» **About this task**:
Write every line below out again, exactly as given, but leave out the pictures.
•••
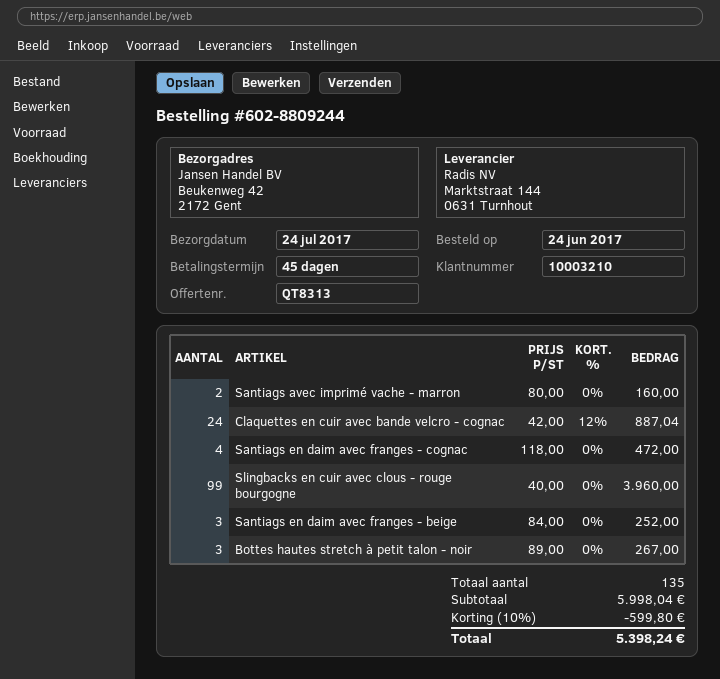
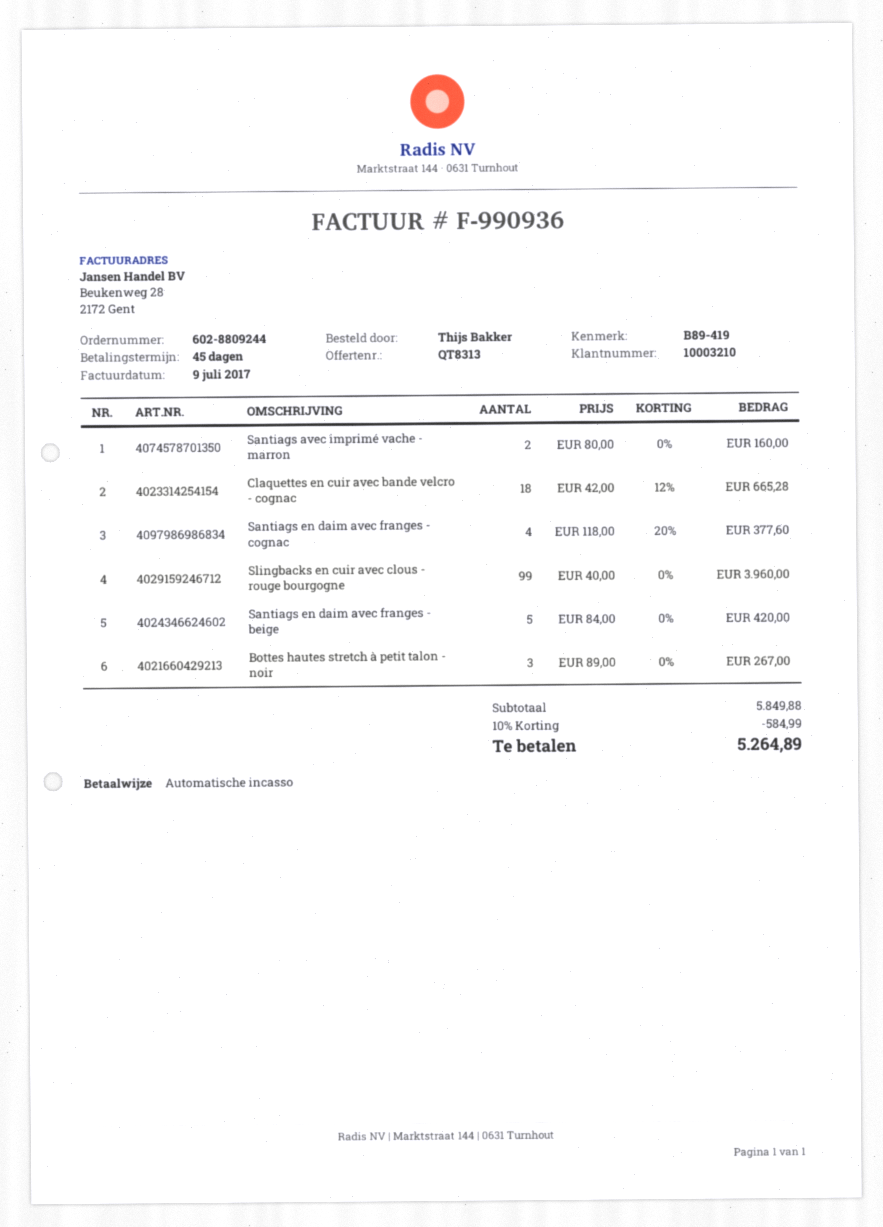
Claquettes en cuir avec bande velcro - cognac: 24 x 42.00 - 12% = 887.04 -> 18 x 42.00 - 12% = 665.28
Santiags en daim avec franges - cognac: 4 x 118.00 = 472.00 -> 4 x 118.00 - 20% = 377.60
Santiags en daim avec franges - beige: 3 x 84.00 = 252.00 -> 5 x 84.00 = 420.00
subtotal: 5998.04 -> 5849.88
discount: 10% = 599.80 -> 10% = 584.99
total: 5398.24 -> 5264.89

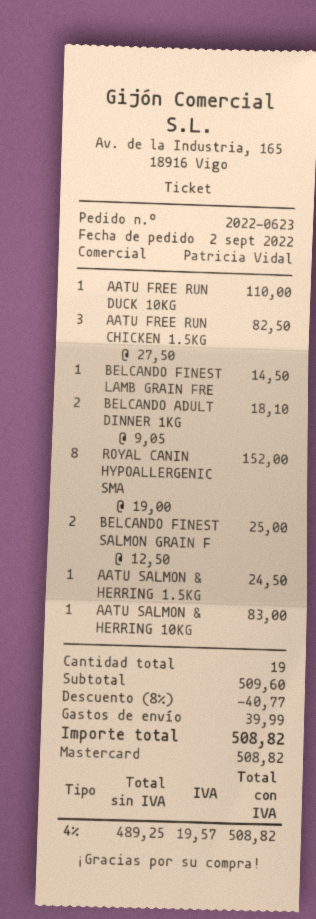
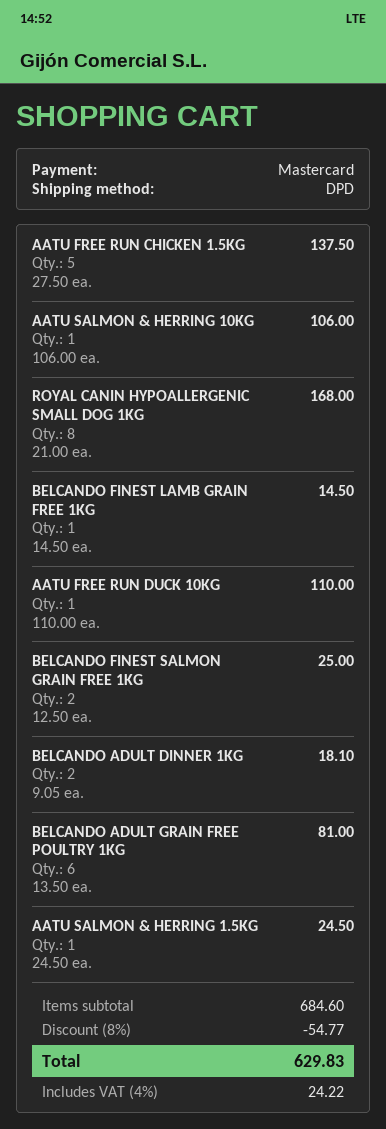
AATU FREE RUN CHICKEN 1.5KG: 3 x 27.50 = 82.50 -> 5 x 27.50 = 137.50
ROYAL CANIN HYPOALLERGENIC SMA: 8 x 19.00 = 152.00 -> 8 x 21.00 = 168.00
AATU SALMON & HERRING 10KG: 1 x 83.00 = 83.00 -> 1 x 106.00 = 106.00
BELCANDO ADULT GRAIN FREE POULTRY 1KG: none -> 6 x 13.50 = 81.00
subtotal: 509.60 -> 684.60
discount: 8% = 40.77 -> 8% = 54.77
shipping: 39.99 -> none
tax: 4% = 19.57 -> 4% = 24.22
total: 508.82 -> 629.83

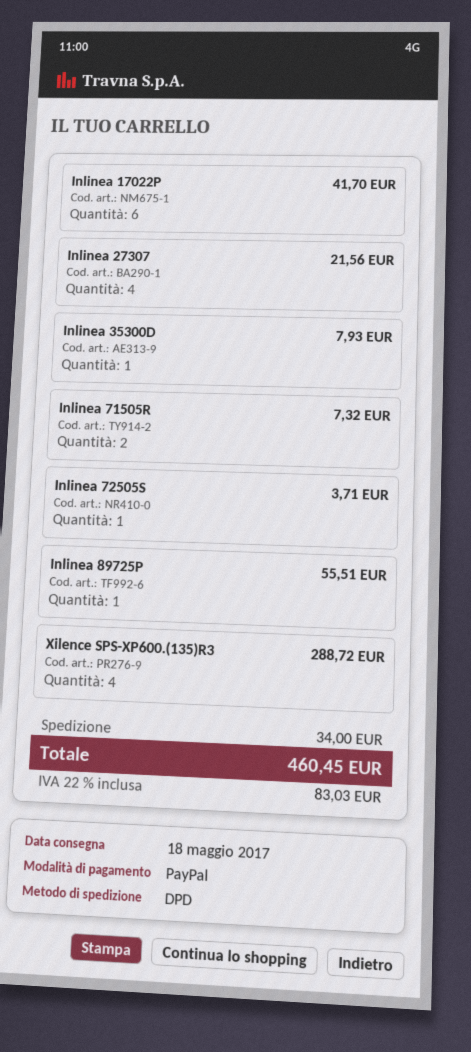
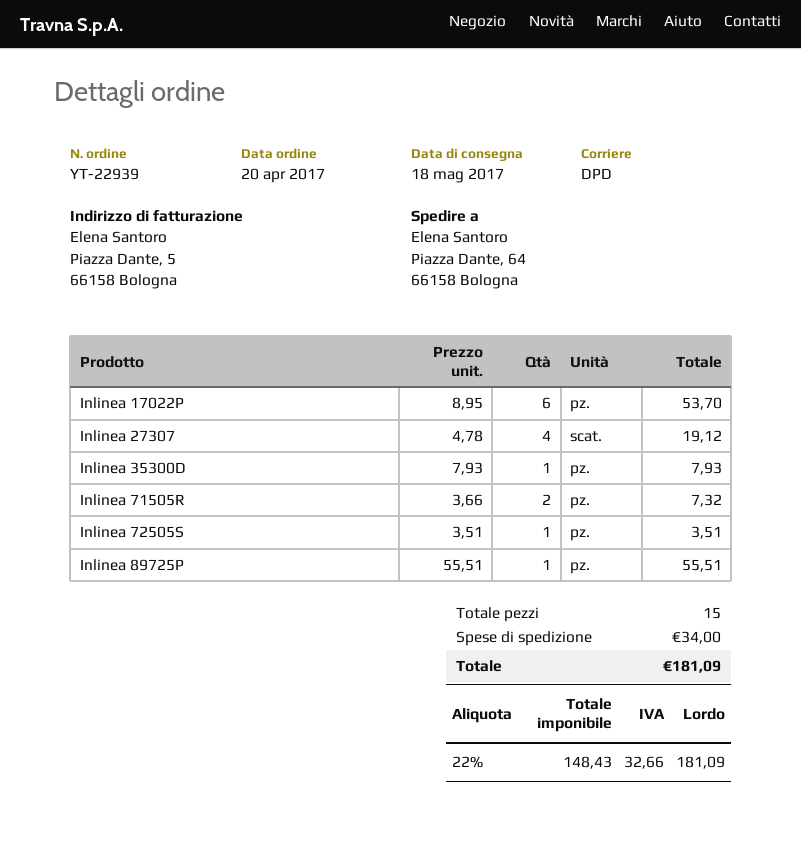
Inlinea 17022P: 6 for 41.70 -> 6 for 53.70
Inlinea 27307: 4 for 21.56 -> 4 for 19.12
Inlinea 72505S: 1 for 3.71 -> 1 for 3.51
Xilence SPS-XP600.(135)R3: 4 for 288.72 -> none
tax: 22% = 83.03 -> 22% = 32.66
total: 460.45 -> 181.09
•••
» **Answer for this exercise**:
Claquettes en cuir avec bande velcro - cognac: 24 x 42.00 - 12% = 887.04 -> 18 x 42.00 - 12% = 665.28
Santiags en daim avec franges - cognac: 4 x 118.00 = 472.00 -> 4 x 118.00 - 20% = 377.60
Santiags en daim avec franges - beige: 3 x 84.00 = 252.00 -> 5 x 84.00 = 420.00
subtotal: 5998.04 -> 5849.88
discount: 10% = 599.80 -> 10% = 584.99
total: 5398.24 -> 5264.89

AATU FREE RUN CHICKEN 1.5KG: 3 x 27.50 = 82.50 -> 5 x 27.50 = 137.50
ROYAL CANIN HYPOALLERGENIC SMA: 8 x 19.00 = 152.00 -> 8 x 21.00 = 168.00
AATU SALMON & HERRING 10KG: 1 x 83.00 = 83.00 -> 1 x 106.00 = 106.00
BELCANDO ADULT GRAIN FREE POULTRY 1KG: none -> 6 x 13.50 = 81.00
subtotal: 509.60 -> 684.60
discount: 8% = 40.77 -> 8% = 54.77
shipping: 39.99 -> none
tax: 4% = 19.57 -> 4% = 24.22
total: 508.82 -> 629.83

Inlinea 17022P: 6 for 41.70 -> 6 for 53.70
Inlinea 27307: 4 for 21.56 -> 4 for 19.12
Inlinea 72505S: 1 for 3.71 -> 1 for 3.51
Xilence SPS-XP600.(135)R3: 4 for 288.72 -> none
tax: 22% = 83.03 -> 22% = 32.66
total: 460.45 -> 181.09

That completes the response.